18-30% imporvement in superpi for amd via patch

monstercameron

Diamond Member
Feb 12, 2013
3,818
1
0
The Book of Bulldozer - Revelations: Episode 2 (SuperPI / x87)
Exactly two year ago, when I tested a Bulldozer based Zambesi CPU for the first I was shocked.
The early sample units were even hotter and slower than the final silicon revision CPUs, which finally were released four months later.
One of the largest single let-down came from the way back: SuperPI.

SuperPI mainly uses legacy x87 instructions which have been almost completely superceded.
SuperPI doesn't show any indication what so ever about SMP performance as it can only utilize a single thread. On top of that it has no real world use or purpose as there are newer programs which can calculate PI almost 100 times faster.

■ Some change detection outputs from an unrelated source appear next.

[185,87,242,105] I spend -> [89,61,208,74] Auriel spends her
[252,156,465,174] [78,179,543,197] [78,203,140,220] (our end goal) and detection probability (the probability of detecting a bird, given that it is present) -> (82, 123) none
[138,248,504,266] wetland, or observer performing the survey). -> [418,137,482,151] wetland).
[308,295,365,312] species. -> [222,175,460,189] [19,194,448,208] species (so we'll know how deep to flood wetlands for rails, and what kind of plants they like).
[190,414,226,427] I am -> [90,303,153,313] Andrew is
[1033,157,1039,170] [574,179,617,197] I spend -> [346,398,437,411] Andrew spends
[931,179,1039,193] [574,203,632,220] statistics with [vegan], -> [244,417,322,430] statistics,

Still, SuperPI can almost be considered as a industry standard.
Nowdays it is generally a VERY poor indicator of real world performance, yet it is so addictive for any old school overclocker. It scales very well along with the CPU/NB/DRAM/IO performance and tweaking it is a big challenge. An overclocker who hasn't ever benched SuperPI simply doesn't exist.

SuperPI has a special place in my heart simply because it was one of the first benchmarks I ever ran... almost 14 years ago...

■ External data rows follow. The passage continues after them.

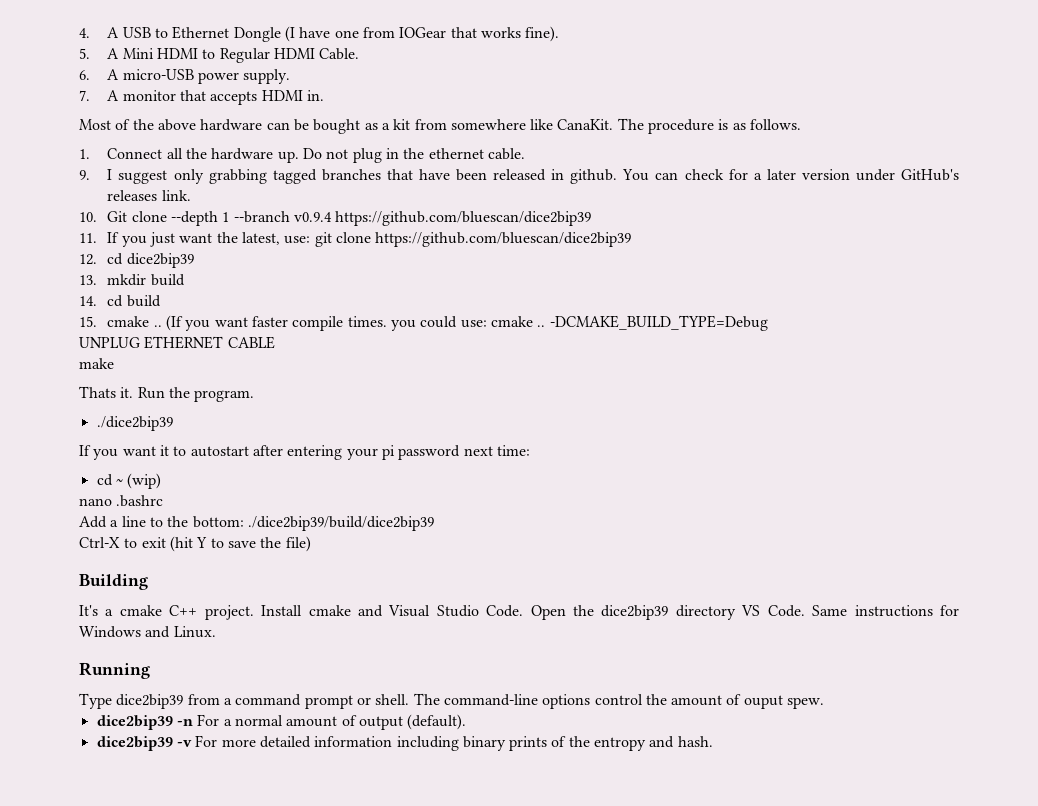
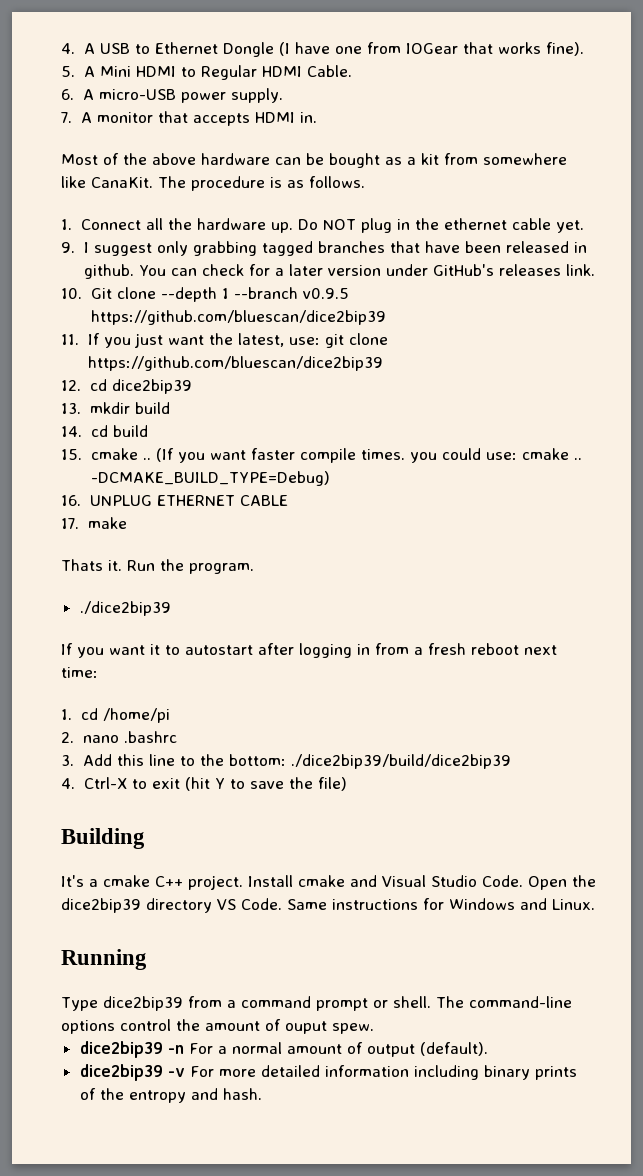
[326,149,349,159] not -> [322,219,356,230] NOT
[487,148,525,160] cable. -> [511,218,584,233] cable yet.
[293,212,332,222] v0.9.4 -> [302,288,349,299] v0.9.5
[549,315,768,331] -DCMAKE_BUILD_TYPE=Debug // -> [90,471,330,486] [61,495,81,506] -DCMAKE_BUILD_TYPE=Debug) // 16.
(275, 342) none -> [61,518,79,529] 17.
[287,445,530,460] [96,473,162,489] entering your pi password next time: // cd ~ (wip) // -> [299,643,557,658] [61,667,98,678] [61,708,170,723] [61,732,74,743] logging in from a fresh reboot next time: // 1. cd /home/pi // 2.
[79,516,119,528] Add a -> [61,754,144,766] 3. Add this
(434, 523) none -> [61,778,75,789] 4.

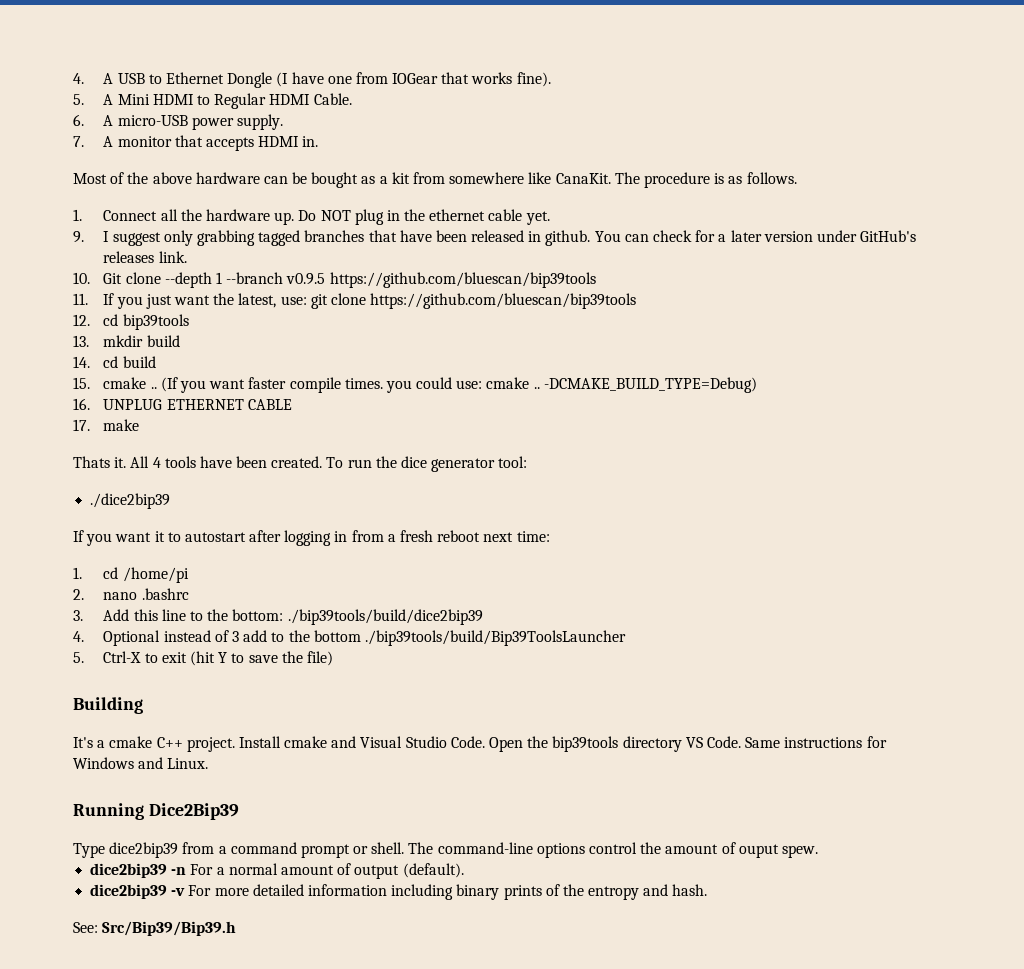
[90,310,387,325] https://github.com/bluescan/dice2bip39 -> [329,272,596,288] https://github.com/bluescan/bip39tools
[87,356,384,371] https://github.com/bluescan/dice2bip39 -> [370,293,637,309] https://github.com/bluescan/bip39tools
[111,379,192,394] dice2bip39 -> [122,314,189,330] bip39tools
[127,559,254,574] Run the program. -> [130,456,528,472] All 4 tools have been created. To run the dice generator tool:
[290,754,511,769] [61,778,75,789] ./dice2bip39/build/dice2bip39 // 4. -> [287,609,483,625] [73,630,626,646] [73,652,84,663] ./bip39tools/build/dice2bip39 // 4. Optional instead of 3 add to the bottom ./bip39tools/build/Bip39ToolsLauncher // 5.
[61,898,141,913] dice2bip39 -> [552,736,619,752] bip39tools
(147, 959) none -> [148,803,239,820] Dice2Bip39
(262, 1094) none -> [73,921,237,936] // See: Src/Bip39/Bip39.h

So, why are all of the 15h (Bulldozer) based CPU/APU/NPUs performing so bad in SuperPI?
Some people say it is because 15h family has 50% less FPs per core than the preceeding 10h family.
In 15h family a compute unit (two cores) share a FP when the 10/12h family had a dedicated FP for each of the cores.

If this would be the only reason, the issue would be solved when the "slave" core of the CU is disabled, leaving a "private" FP for the "master" (BSC) core. However this is not the case and it even shouldn't be as SuperPI is single threaded, remember?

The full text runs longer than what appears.